For Kelly Kjelstrom, plugging the gaps in mental health care can mean something as simple as a late-night taco and a friendly chat with a patient.
Kjelstrom, 45, is a community paramedic in Modesto, California. Part of his job is to help psychiatric patients avoid the emergency room, where they can get “boarded” for days, until they are released or a bed opens up at an inpatient facility.
When a 911 call involves a potential mental health crisis, specially trained paramedics like Kjelstrom are dispatched to identify problems, de-escalate the situation and intervene.
After doing a physical assessment, they talk to the patient to figure out what the issue is, also asking about a patient’s mental health history, drug use and insurance status. They use that information and their knowledge of resources available to plan the next steps for the patient — maybe it’s a hospital or a psych facility, maybe it’s outpatient care.
Increasingly, these paramedics also become involved in follow-up care. Kjelstrom estimates that he spends twice as long on patient visits as he used to. He builds relationships with people. While out on duty, if he sees a familiar face, he stops and checks in, sometimes over a night-time snack.
“One of the patients we see on a regular basis,” Kjelstrom said. “I buy him a taco, no big deal, and I remind him to take his meds.”
That simple interaction, he said, can keep someone out of the ER and on the path to better health.
The Modesto pilot program launched a year ago, as one of 13 “Community Paramedicine” pilot projects in the state led by the California Emergency Medical Services Authority. It is the only such project in California to focus on mental health. The other 12 address such issues as reducing the number of frequent 911 callers and reducing patient readmissions after hospital stays.
Paramedic mental health projects like Modesto’s are underway in North Carolina, Minnesota, Texas, Colorado and Georgia. Other states, such as Washington and Nevada, have shown interest.
“Emergency departments are bursting at the seams,” said Kevin Mackey, medical director of the Mountain Valley EMS agency, who launched the Modesto initiative. “This is at least a partial answer to giving people care in the right place at the right time.”
Mental illness, which affects about 1 in 4 adults, has become a national concern. Cases like October’s police shooting of a woman with schizophrenia in New York have sparked conversation about ways to better reach these patients.
“If we could coordinate care — if we have the right medications and the right coordinating approach to these patients, we can avoid shooting people,” Mackey added.
Lou Meyer, who oversees the community paramedic projects for the California emergency authority, said that since the Modesto program started, more people are going straight to clinics or using other mental health resources, rather than sitting for hours in the ER waiting for help.

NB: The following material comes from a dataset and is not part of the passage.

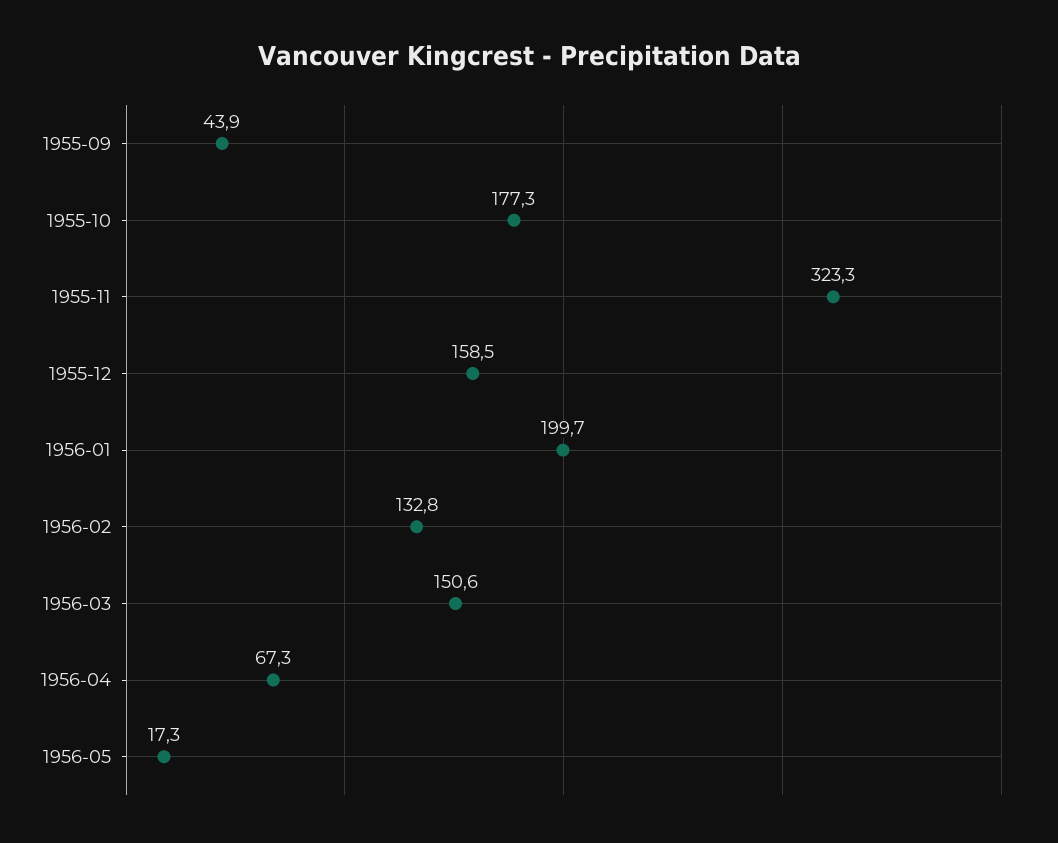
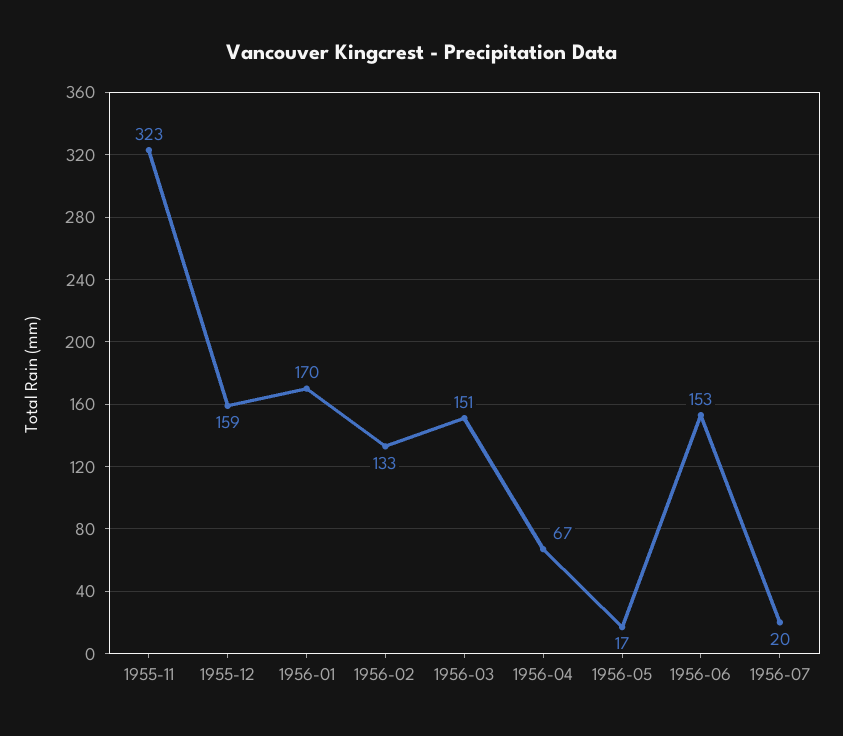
1955-09: 43.9 -> none
1955-10: 177.3 -> none
1956-01: 199.7 -> 170
1956-06: none -> 153
1956-07: none -> 20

UCSF researchers are evaluating how well the community paramedic pilots are working, and Meyer said they’ll report their findings early next year.
The efforts in this state are funded by the California Health Care Foundation through November 2017. (California Healthline is an editorially independent service of the California Health Care Foundation).
Meyer explained that hospitals and other providers could sponsor legislation to fund these projects for the longer term.
Other states are beginning to see the benefits, too.
In Wake County, North Carolina, for instance, a third of mental health-related 911 cases are now sent to specialized psychiatric facilities, said Michael Bachman, deputy director at the county’s Office of Medical Affairs. That’s about 350 patients a year who would otherwise have gone to ERs.
Kjelstrom, the Modesto paramedic, says he sees patients who would benefit most from a short stay in a dedicated mental health facility. But often he finds that the local centers don’t have enough beds for those who need them. That limits how effective he can be, he said.
The thing that has to improve is there has to be more access to places for patients to go.
Mackey, of Mountain Valley EMS, estimates that 30 percent of the time, no bed is available for a patient who needs one.
Follow up care is hard to come by, as well.
“If we’re talking about using community paramedics — or social workers, or some other community organization — to connect people with behavioral health care services, [these kinds of barriers] are an issue,” said Kate Blackman, a senior policy specialist for the health program at the National Council of State Legislatures.
Even so, experts say, community paramedic programs are a promising first step.
“We’re moving in the right direction with programs like these,” said Karen Shore, a principal at the California-based consulting firm Transform Health. “It isn’t solving all of our health system problems. But that’s not a fair expectation.”